*** Opening INPUT DATA ***

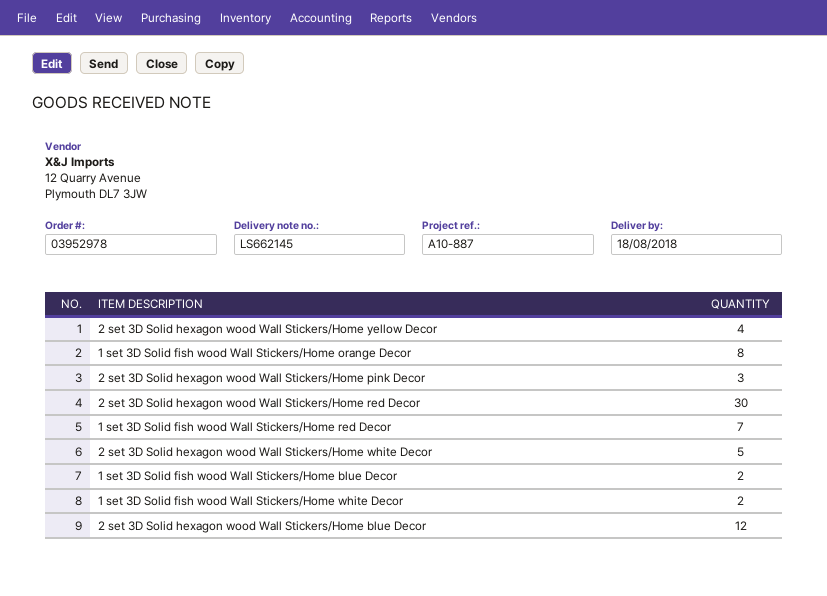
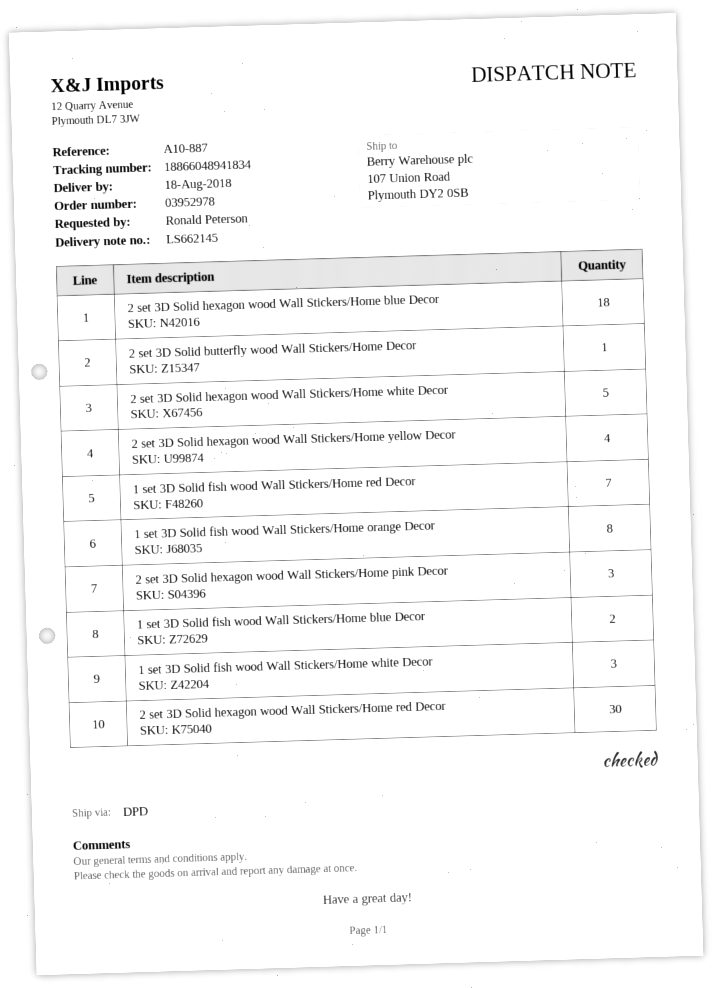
1 set 3D Solid fish wood Wall Stickers/Home white Decor: 2 -> 3
2 set 3D Solid hexagon wood Wall Stickers/Home blue Decor: 12 -> 18
2 set 3D Solid butterfly wood Wall Stickers/Home Decor: none -> 1

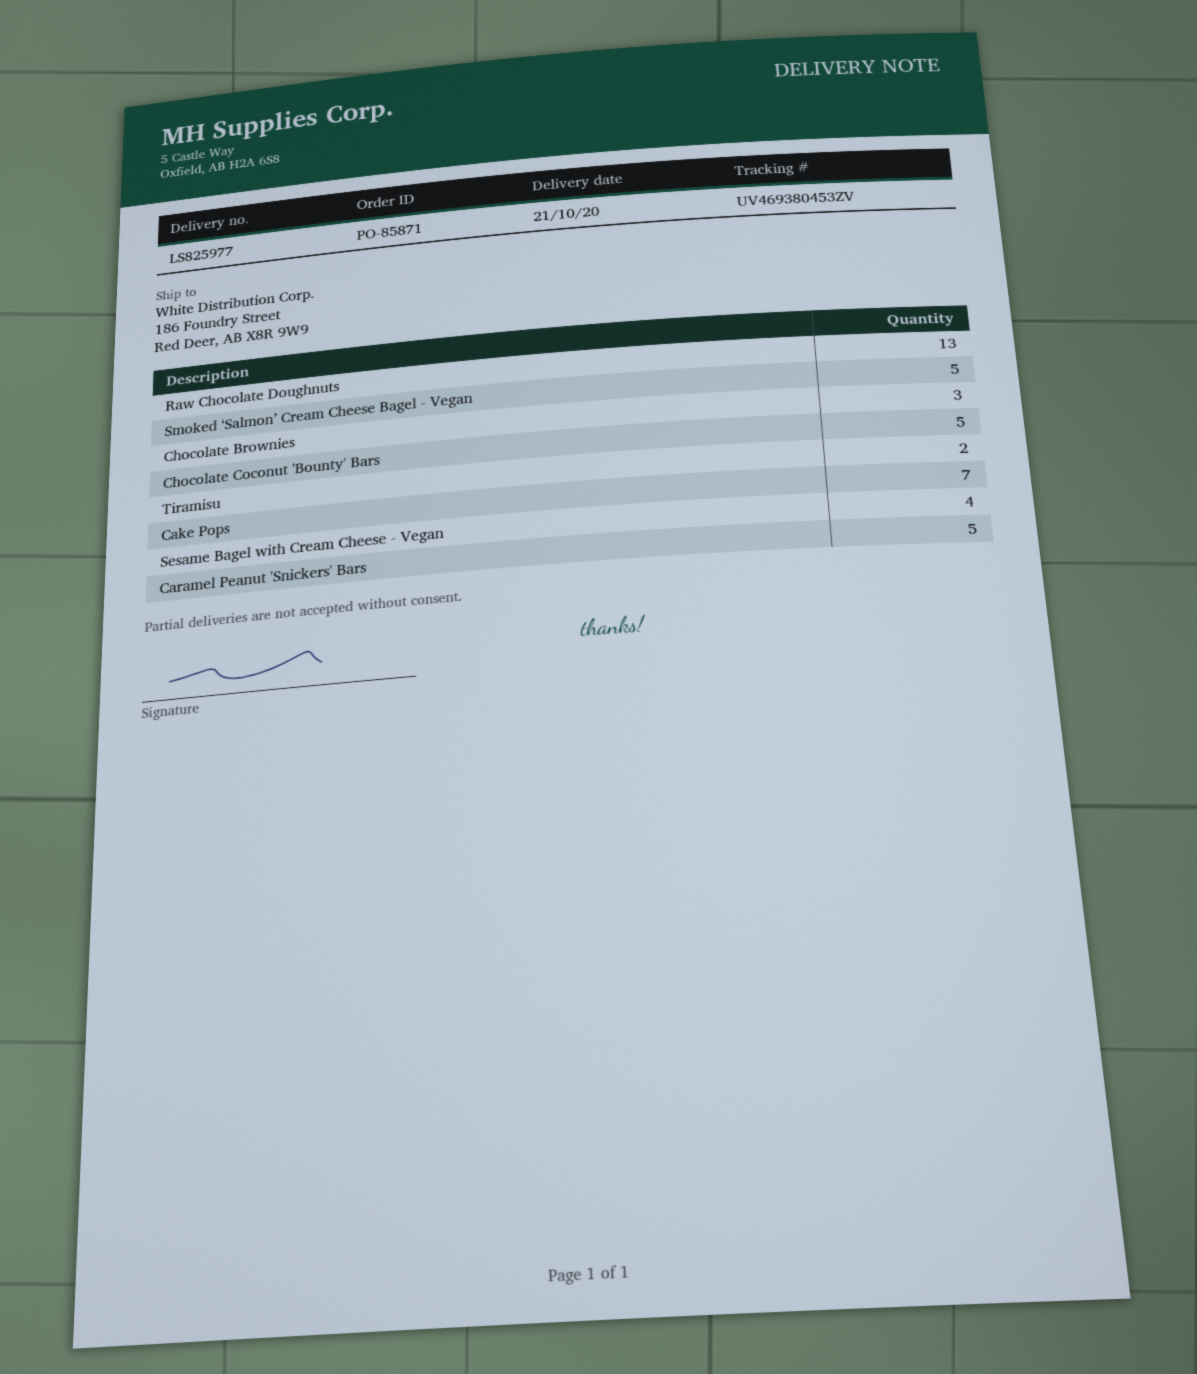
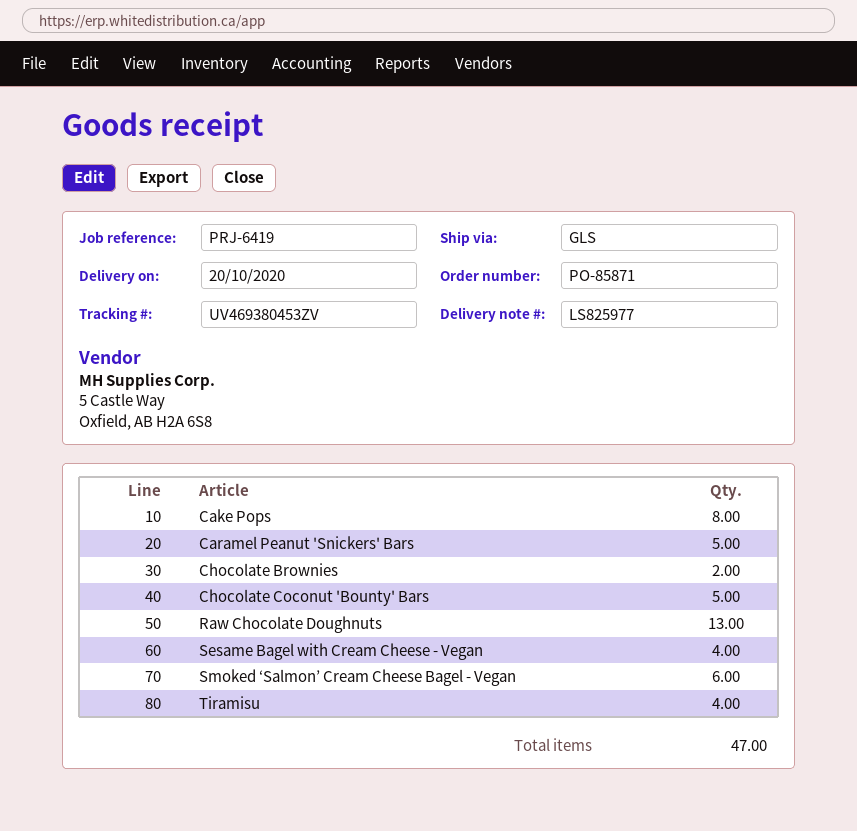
delivery date: 2020-10-21 -> 2020-10-20
Smoked ‘Salmon’ Cream Cheese Bagel - Vegan: 5 -> 6
Chocolate Brownies: 3 -> 2
Tiramisu: 2 -> 4
Cake Pops: 7 -> 8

*** Closing INPUT DATA ***

» TASK DETAILS
Each entry must be set down word for word; no image may be carried over.

» TASK RESULT
1 set 3D Solid fish wood Wall Stickers/Home white Decor: 2 -> 3
2 set 3D Solid hexagon wood Wall Stickers/Home blue Decor: 12 -> 18
2 set 3D Solid butterfly wood Wall Stickers/Home Decor: none -> 1

delivery date: 2020-10-21 -> 2020-10-20
Smoked ‘Salmon’ Cream Cheese Bagel - Vegan: 5 -> 6
Chocolate Brownies: 3 -> 2
Tiramisu: 2 -> 4
Cake Pops: 7 -> 8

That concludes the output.